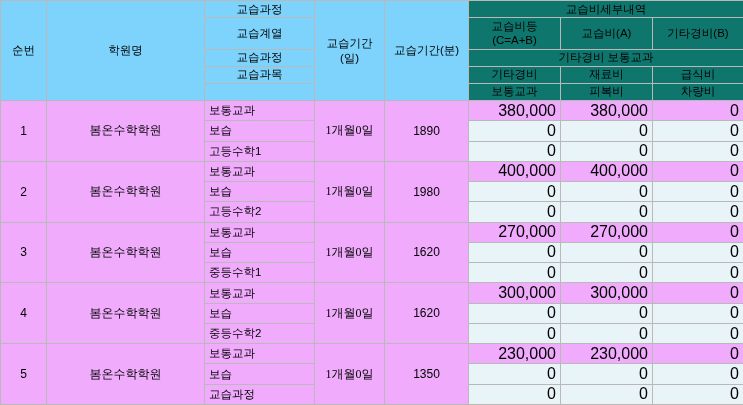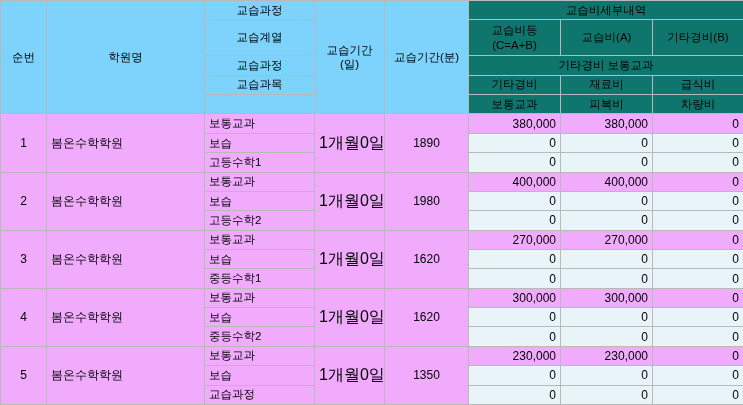"380,000" .money { font-size: 12px -> 16px }
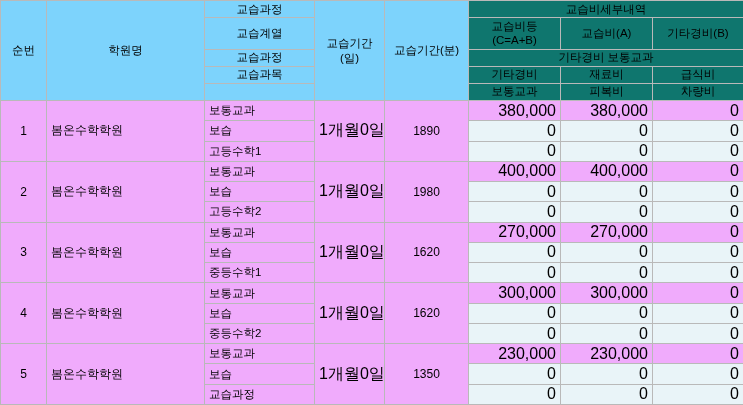"봄온수학학원" .acad { text-align: none -> center }
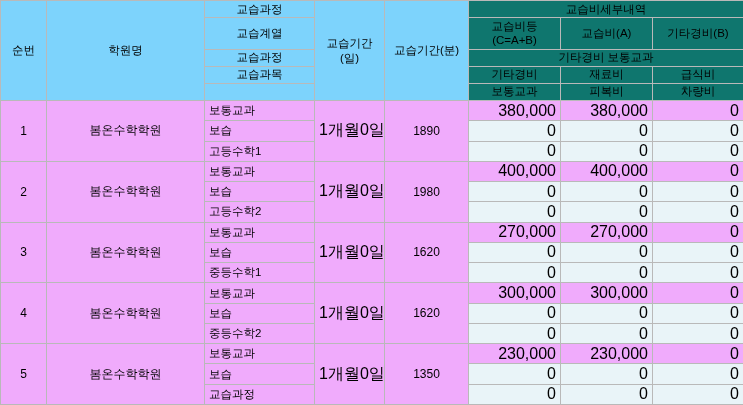"1개월0일" .period { font-family: none -> Liberation Serif, serif; font-size: 16px -> 12px }
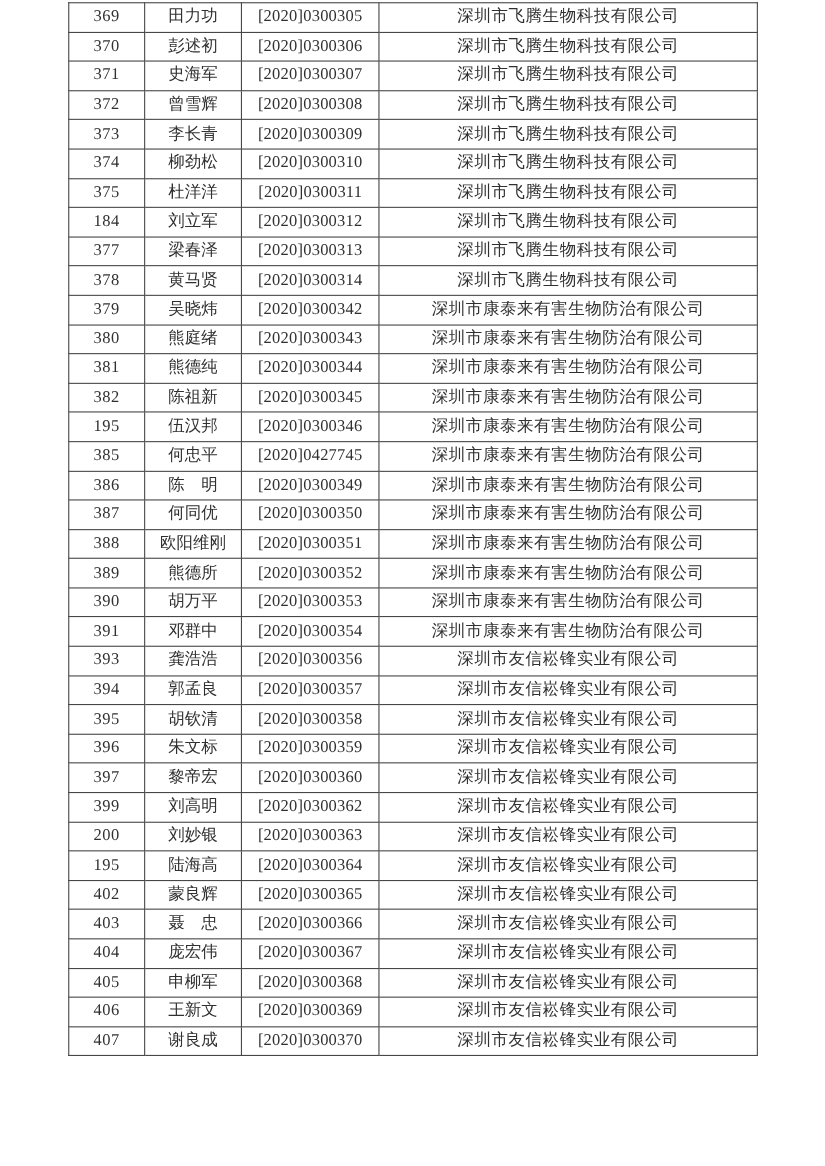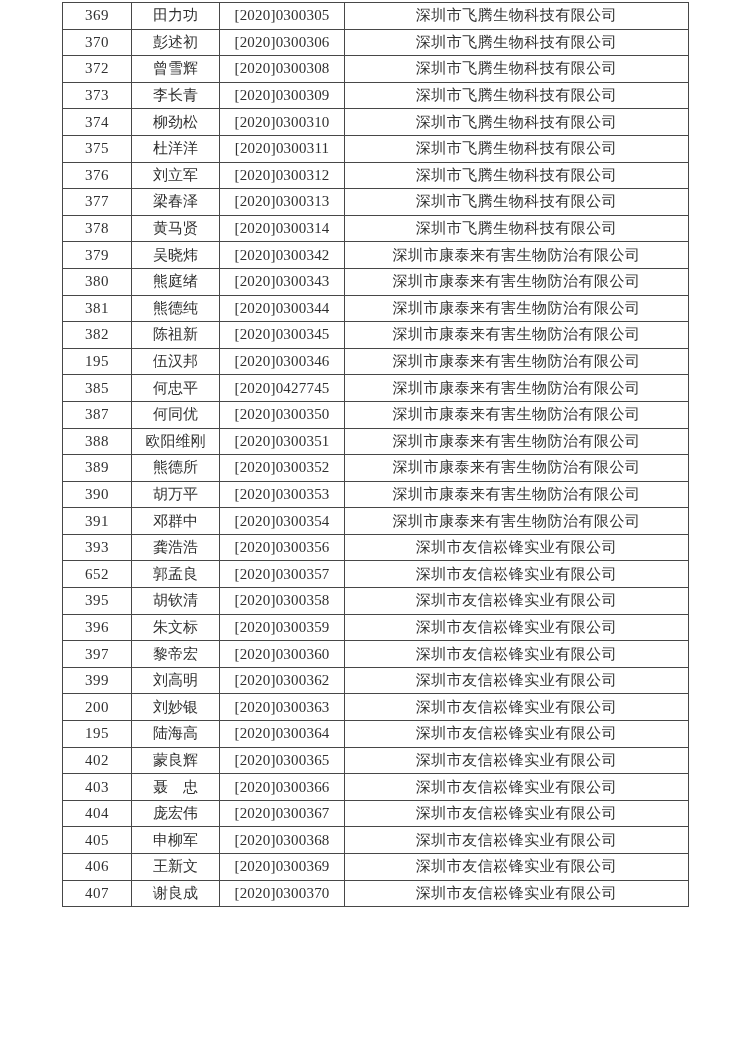"371" tr { html: none -> <tr> <td>371</td> <td>史海军</td> <td>[2020]0300307</td> <td>深圳市飞腾生物科技有限公司</td> </tr> }
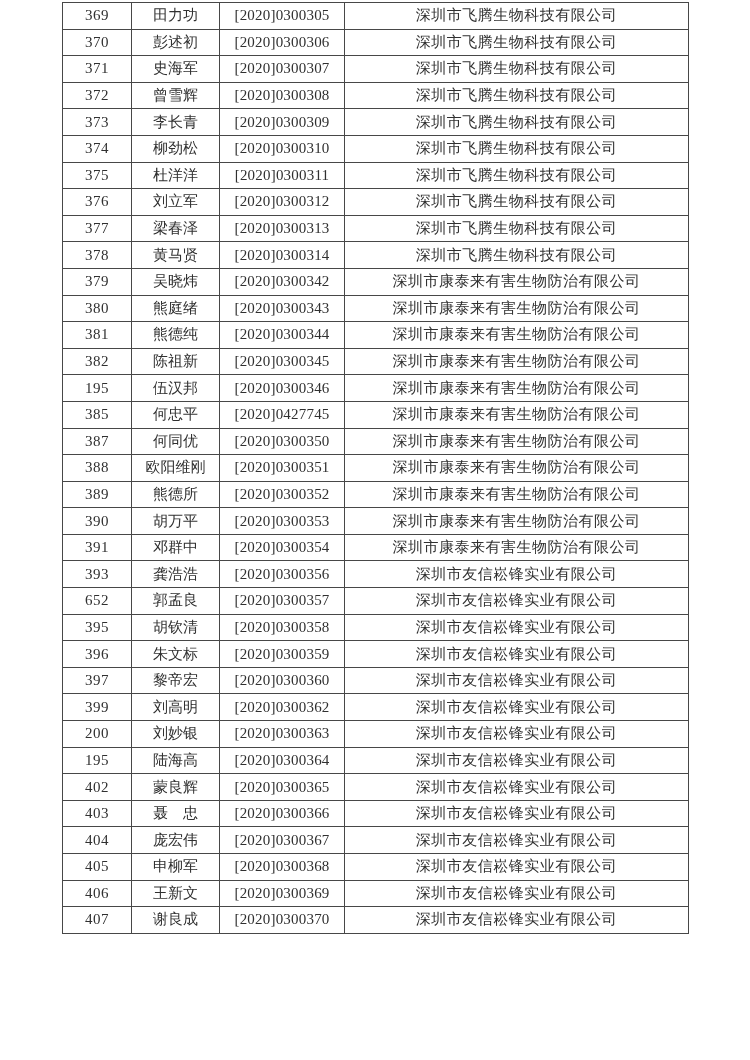"376" td.c-idx { text: 376 -> 184 }
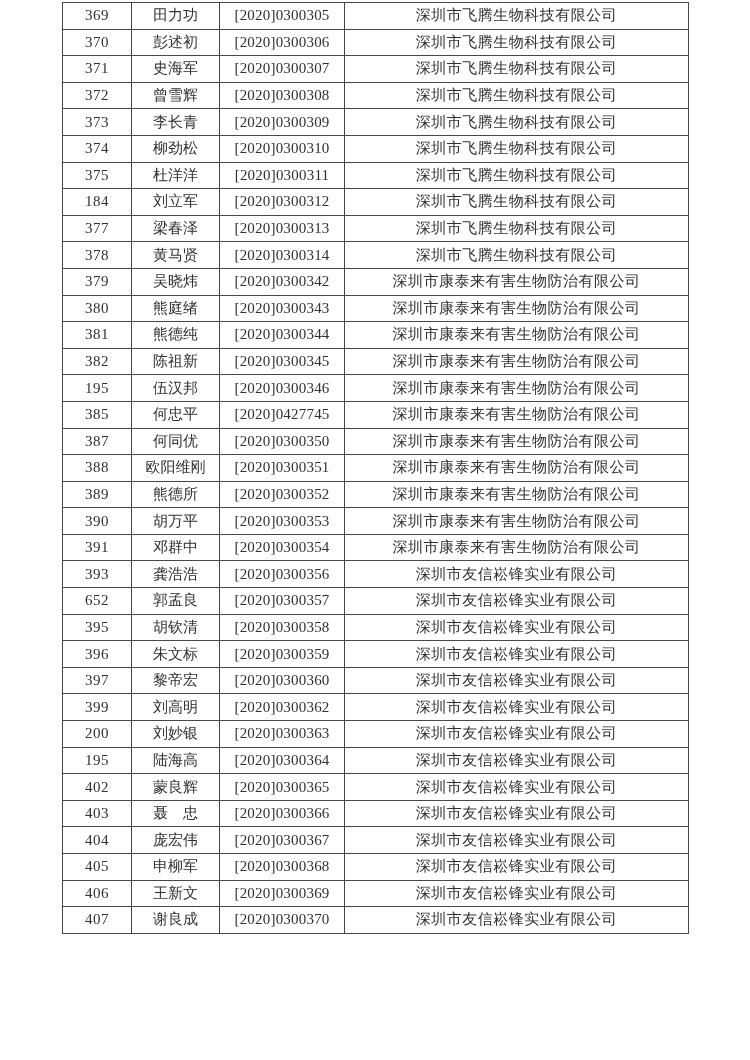"386" tr { html: none -> <tr> <td>386</td> <td>陈 明</td> <td>[2020]0300349</td> <td>深圳市康泰来有害生物防治有限公司</td> </tr> }
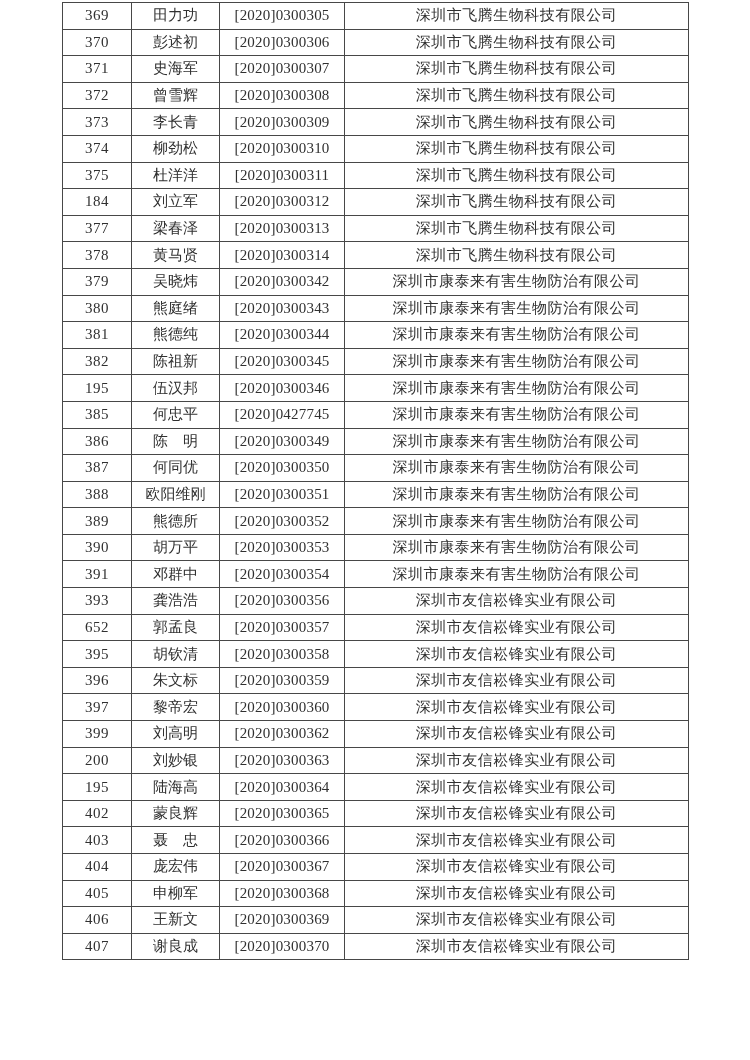"652" td.c-idx { text: 652 -> 394 }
══════
◆ WORK ORDER
Beginning at the line above that contains "font-family: none ->" and going on through the line that contains "text: 376 ->", please copy every line exactly, leaving the pictures out and adding nothing.

◆ YOUR RESPONSE
"1개월0일" .period { font-family: none -> Liberation Serif, serif; font-size: 16px -> 12px }
"371" tr { html: none -> <tr> <td>371</td> <td>史海军</td> <td>[2020]0300307</td> <td>深圳市飞腾生物科技有限公司</td> </tr> }
"376" td.c-idx { text: 376 -> 184 }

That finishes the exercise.